Die in der Wohnungseigentümerversammlung vom 30. August 1985 gefaßten Wohnungseigentümerbeschlüsse sind - wie das Landgericht zutreffend erkannt hat - aus einem formellen Grund ungültig. Zwar trifft die von den Rechtsbeschwerdeführern vertretene Ansicht zu, daß für diese Beschlüsse jeweils drei Ja-Stimmen ohne Gegenstimmen abgegeben worden sind, nachdem die Verfahrensbeteiligten zu 11. bis 19. die Versammlung verlassen hatten. Diese Versammlung war nach § 25 Abs. 3 WEG auch noch beschlußfähig geblieben. Denn der Vertreter der Beteiligten zu 3., die damals noch Eigentümerin der Mehrheit der im Grundbuch eingetragenen Miteigentumsanteile war, hatte die Versammlung nicht verlassen. Gleichwohl war die Fortsetzung der Versammlung rechtswidrig, so daß die in ihr gefaßten Beschlüsse ungültig sind. Denn die in der Versammlung zurückgebliebenen Wohnungseigentümer hatten den Auszug der übrigen Wohnungseigentümer dadurch veranlaßt, daß sie gegen deren erklärten Willen die Stimmen der "werdenden Wohnungseigentümer" mitgezählt hatten. Das aber war rechtswidrig. Denn dem "werdenden Wohnungseigentümer", für den lediglich eine Vormerkung zur Eigentumsübertragung im Grundbuch eingetragen ist, steht ein Stimmrecht in der Wohnungseigentümerversammlung nicht zu (BGH NJW 1989, 1087 = MDR 1989, 435 = WE 1989, 48). Deren Stimmen durften daher nicht mitgezählt werden. Trotz des Einwandes der Beteiligten zu 11. bis 19. geschah dieses doch schon bei der Abstimmung über die Wahl des Herrn S. zum Versammlungsleiter. Den Beteiligten zu 11. bis 19. war damit klar, daß sich diese unrechtmäßige Stimmenauszählung bei allen übrigen Tagesordnungspunkten in gleicher Weise wiederholen und sie deshalb mit ungültigen Stimmen jedes Mal überstimmt werden würden.

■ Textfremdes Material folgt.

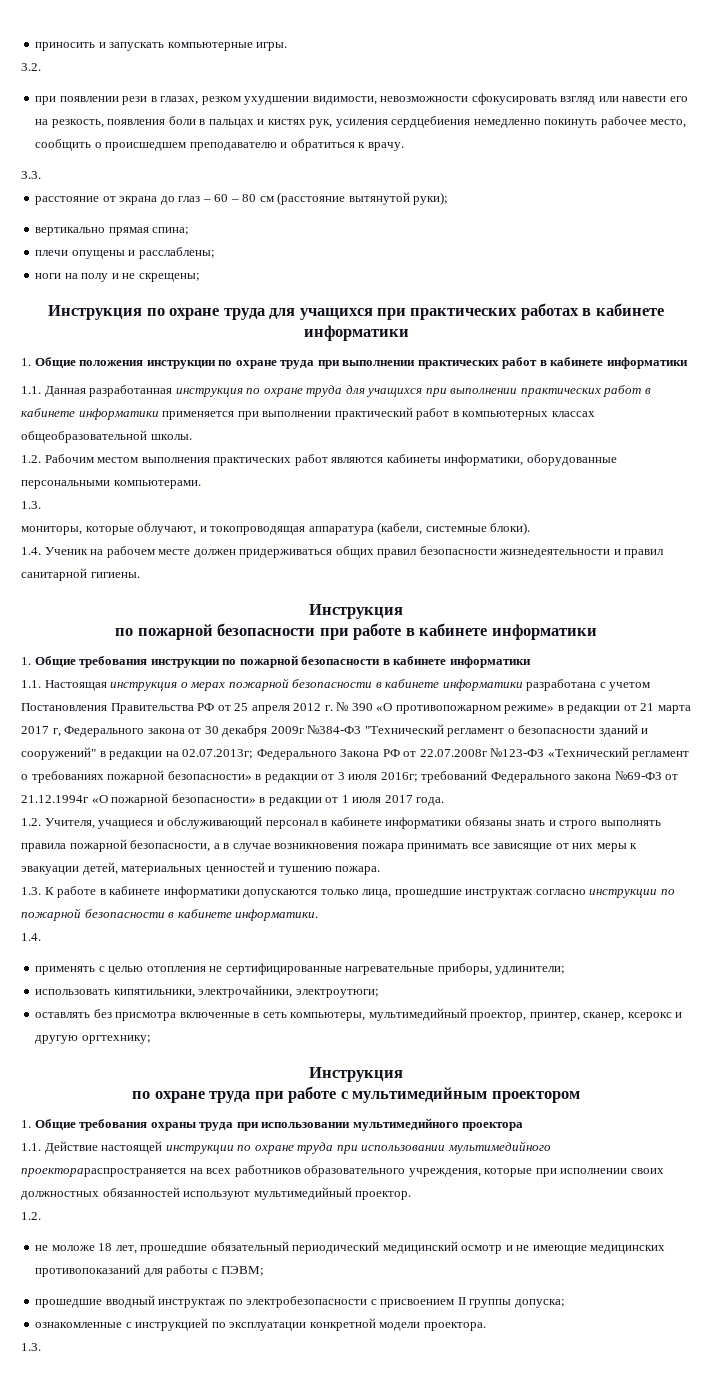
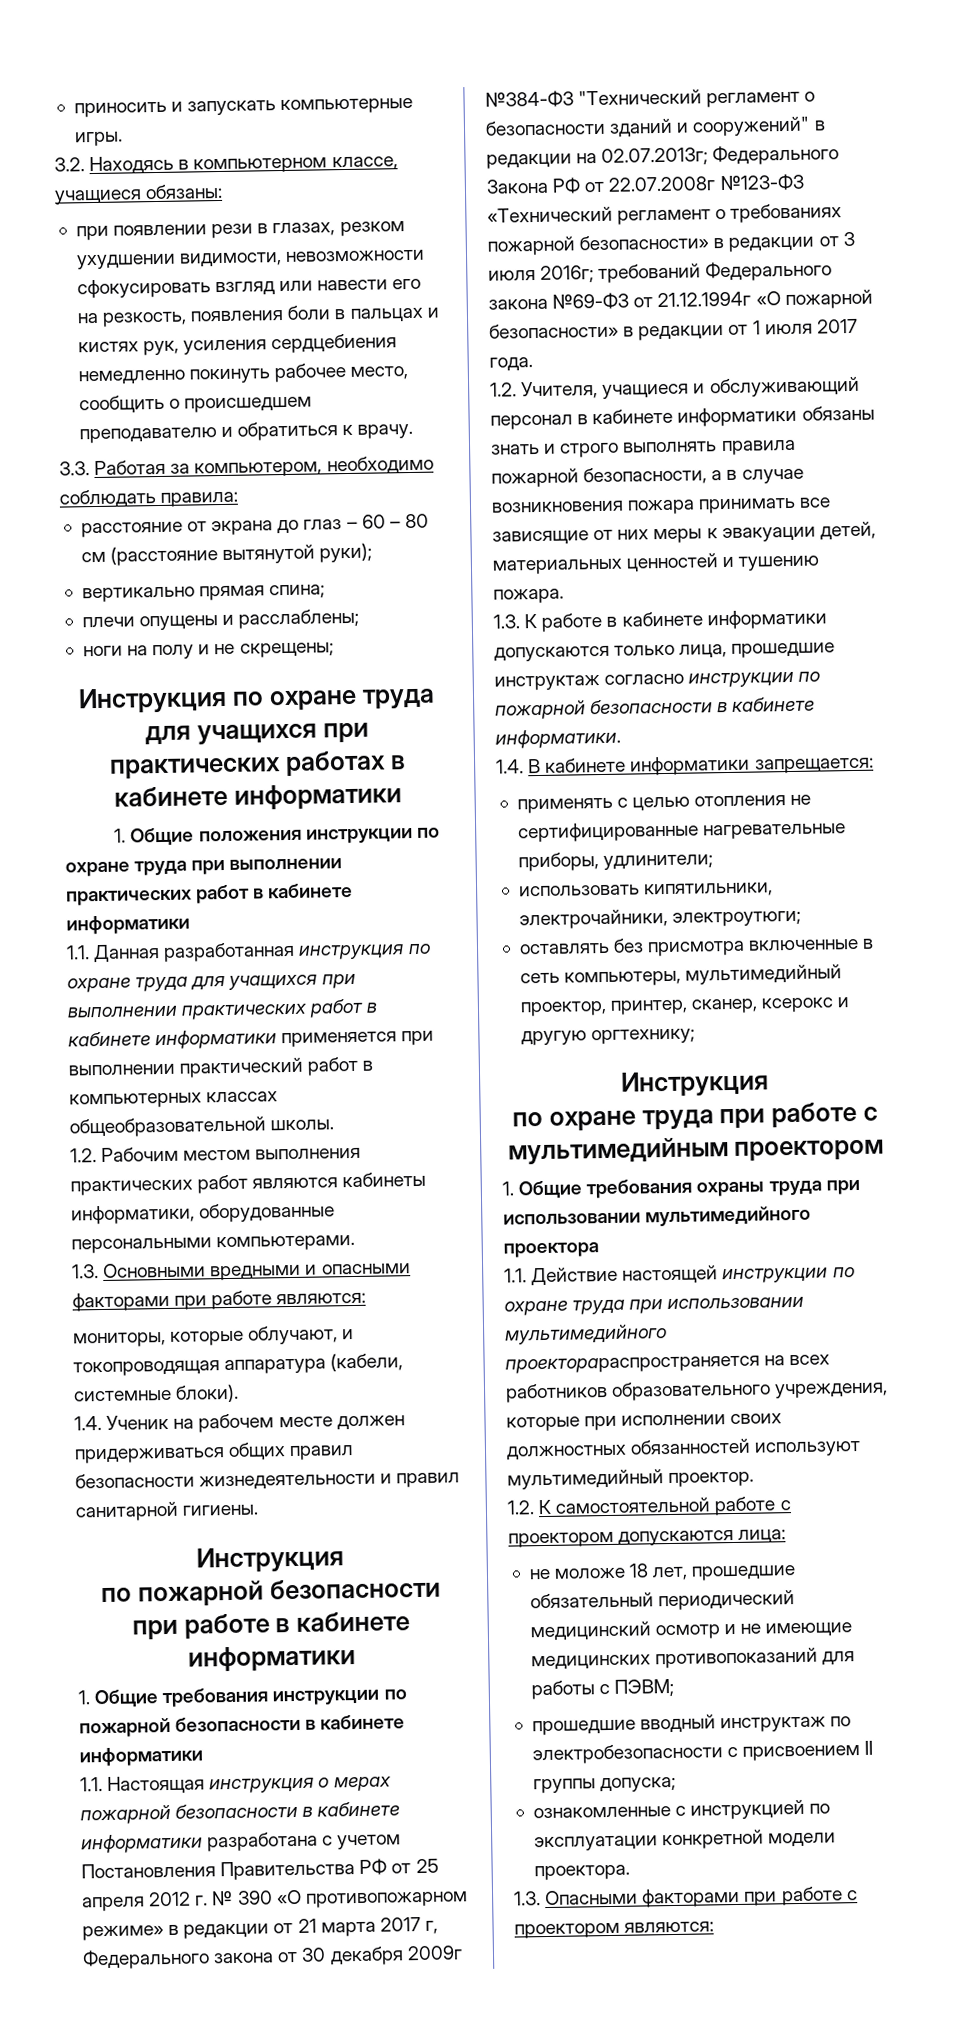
- 3.2.
+ 3.2. Находясь в компьютерном классе, учащиеся обязаны:
- 3.3.
+ 3.3. Работая за компьютером, необходимо соблюдать правила:
  1.2. Рабочим местом выполнения практических работ являются кабинеты информатики, оборудованные персональными компьютерами.
- 1.3.
+ 1.3. Основными вредными и опасными факторами при работе являются:
  1.3. К работе в кабинете информатики допускаются только лица, прошедшие инструктаж согласно инструкции по пожарной безопасности в кабинете информатики.
- 1.4.
+ 1.4. В кабинете информатики запрещается:
  1.1. Действие настоящей инструкции по охране труда при использовании мультимедийного проекторараспространяется на всех работников образовательного учреждения, которые при исполнении своих должностных обязанностей используют мультимедийный проектор.
- 1.2.
+ 1.2. К самостоятельной работе с проектором допускаются лица:
  ознакомленные с инструкцией по эксплуатации конкретной модели проектора.
- 1.3.
+ 1.3. Опасными факторами при работе с проектором являются:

Diesem bei jeder Abstimmung drohenden und durch den Ablauf der weiteren Versammlung auch bestätigten rechtswidrigen Verhalten der Minderheit der Wohnungseigentümer mußten die Beteiligten zu 11. bis 19. sich nicht aussetzen. Sie durften die Versammlung deshalb mit der Folge verlassen, daß danach gültige Beschlüsse nicht mehr gefaßt werden konnten.